[WHAT TO WORK ON]: The response must be a precise copy of the records that follow.

[DATASET ENTRIES]:

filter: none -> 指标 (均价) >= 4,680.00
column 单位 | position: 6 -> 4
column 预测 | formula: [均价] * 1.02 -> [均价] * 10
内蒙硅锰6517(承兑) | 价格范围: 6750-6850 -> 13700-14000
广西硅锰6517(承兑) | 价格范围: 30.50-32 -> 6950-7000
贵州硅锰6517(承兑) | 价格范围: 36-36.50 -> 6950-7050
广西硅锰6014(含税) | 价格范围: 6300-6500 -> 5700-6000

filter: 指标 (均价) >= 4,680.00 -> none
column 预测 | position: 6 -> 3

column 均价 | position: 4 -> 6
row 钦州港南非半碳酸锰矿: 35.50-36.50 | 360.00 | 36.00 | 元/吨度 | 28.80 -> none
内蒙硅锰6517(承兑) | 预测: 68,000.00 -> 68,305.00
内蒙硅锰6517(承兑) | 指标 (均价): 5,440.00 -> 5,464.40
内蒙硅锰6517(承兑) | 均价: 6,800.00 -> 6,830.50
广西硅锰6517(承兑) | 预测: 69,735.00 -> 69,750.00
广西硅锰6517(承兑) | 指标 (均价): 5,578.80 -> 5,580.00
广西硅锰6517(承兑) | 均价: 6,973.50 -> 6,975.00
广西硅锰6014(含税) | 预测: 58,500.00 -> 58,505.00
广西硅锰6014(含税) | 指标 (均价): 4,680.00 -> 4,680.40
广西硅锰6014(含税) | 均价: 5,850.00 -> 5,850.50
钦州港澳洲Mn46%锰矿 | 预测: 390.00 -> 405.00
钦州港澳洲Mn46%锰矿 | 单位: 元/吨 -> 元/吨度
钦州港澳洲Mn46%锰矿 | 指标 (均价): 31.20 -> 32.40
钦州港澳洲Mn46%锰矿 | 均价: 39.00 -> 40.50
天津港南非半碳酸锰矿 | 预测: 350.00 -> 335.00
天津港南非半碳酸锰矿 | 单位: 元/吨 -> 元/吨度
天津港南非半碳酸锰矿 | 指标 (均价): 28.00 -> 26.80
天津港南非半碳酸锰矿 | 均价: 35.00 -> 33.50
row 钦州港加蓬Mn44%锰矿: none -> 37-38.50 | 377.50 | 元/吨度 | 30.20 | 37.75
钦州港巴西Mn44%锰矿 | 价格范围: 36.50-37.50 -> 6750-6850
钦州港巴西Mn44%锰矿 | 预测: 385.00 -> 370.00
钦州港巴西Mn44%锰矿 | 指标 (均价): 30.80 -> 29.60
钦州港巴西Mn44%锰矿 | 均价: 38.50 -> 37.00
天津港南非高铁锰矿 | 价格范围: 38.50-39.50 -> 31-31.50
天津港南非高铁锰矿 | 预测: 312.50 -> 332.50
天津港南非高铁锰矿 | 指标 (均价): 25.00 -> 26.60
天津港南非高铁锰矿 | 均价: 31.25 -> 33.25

[SOLUTION TO THIS EXERCISE]:
filter: none -> 指标 (均价) >= 4,680.00
column 单位 | position: 6 -> 4
column 预测 | formula: [均价] * 1.02 -> [均价] * 10
内蒙硅锰6517(承兑) | 价格范围: 6750-6850 -> 13700-14000
广西硅锰6517(承兑) | 价格范围: 30.50-32 -> 6950-7000
贵州硅锰6517(承兑) | 价格范围: 36-36.50 -> 6950-7050
广西硅锰6014(含税) | 价格范围: 6300-6500 -> 5700-6000

filter: 指标 (均价) >= 4,680.00 -> none
column 预测 | position: 6 -> 3

column 均价 | position: 4 -> 6
row 钦州港南非半碳酸锰矿: 35.50-36.50 | 360.00 | 36.00 | 元/吨度 | 28.80 -> none
内蒙硅锰6517(承兑) | 预测: 68,000.00 -> 68,305.00
内蒙硅锰6517(承兑) | 指标 (均价): 5,440.00 -> 5,464.40
内蒙硅锰6517(承兑) | 均价: 6,800.00 -> 6,830.50
广西硅锰6517(承兑) | 预测: 69,735.00 -> 69,750.00
广西硅锰6517(承兑) | 指标 (均价): 5,578.80 -> 5,580.00
广西硅锰6517(承兑) | 均价: 6,973.50 -> 6,975.00
广西硅锰6014(含税) | 预测: 58,500.00 -> 58,505.00
广西硅锰6014(含税) | 指标 (均价): 4,680.00 -> 4,680.40
广西硅锰6014(含税) | 均价: 5,850.00 -> 5,850.50
钦州港澳洲Mn46%锰矿 | 预测: 390.00 -> 405.00
钦州港澳洲Mn46%锰矿 | 单位: 元/吨 -> 元/吨度
钦州港澳洲Mn46%锰矿 | 指标 (均价): 31.20 -> 32.40
钦州港澳洲Mn46%锰矿 | 均价: 39.00 -> 40.50
天津港南非半碳酸锰矿 | 预测: 350.00 -> 335.00
天津港南非半碳酸锰矿 | 单位: 元/吨 -> 元/吨度
天津港南非半碳酸锰矿 | 指标 (均价): 28.00 -> 26.80
天津港南非半碳酸锰矿 | 均价: 35.00 -> 33.50
row 钦州港加蓬Mn44%锰矿: none -> 37-38.50 | 377.50 | 元/吨度 | 30.20 | 37.75
钦州港巴西Mn44%锰矿 | 价格范围: 36.50-37.50 -> 6750-6850
钦州港巴西Mn44%锰矿 | 预测: 385.00 -> 370.00
钦州港巴西Mn44%锰矿 | 指标 (均价): 30.80 -> 29.60
钦州港巴西Mn44%锰矿 | 均价: 38.50 -> 37.00
天津港南非高铁锰矿 | 价格范围: 38.50-39.50 -> 31-31.50
天津港南非高铁锰矿 | 预测: 312.50 -> 332.50
天津港南非高铁锰矿 | 指标 (均价): 25.00 -> 26.60
天津港南非高铁锰矿 | 均价: 31.25 -> 33.25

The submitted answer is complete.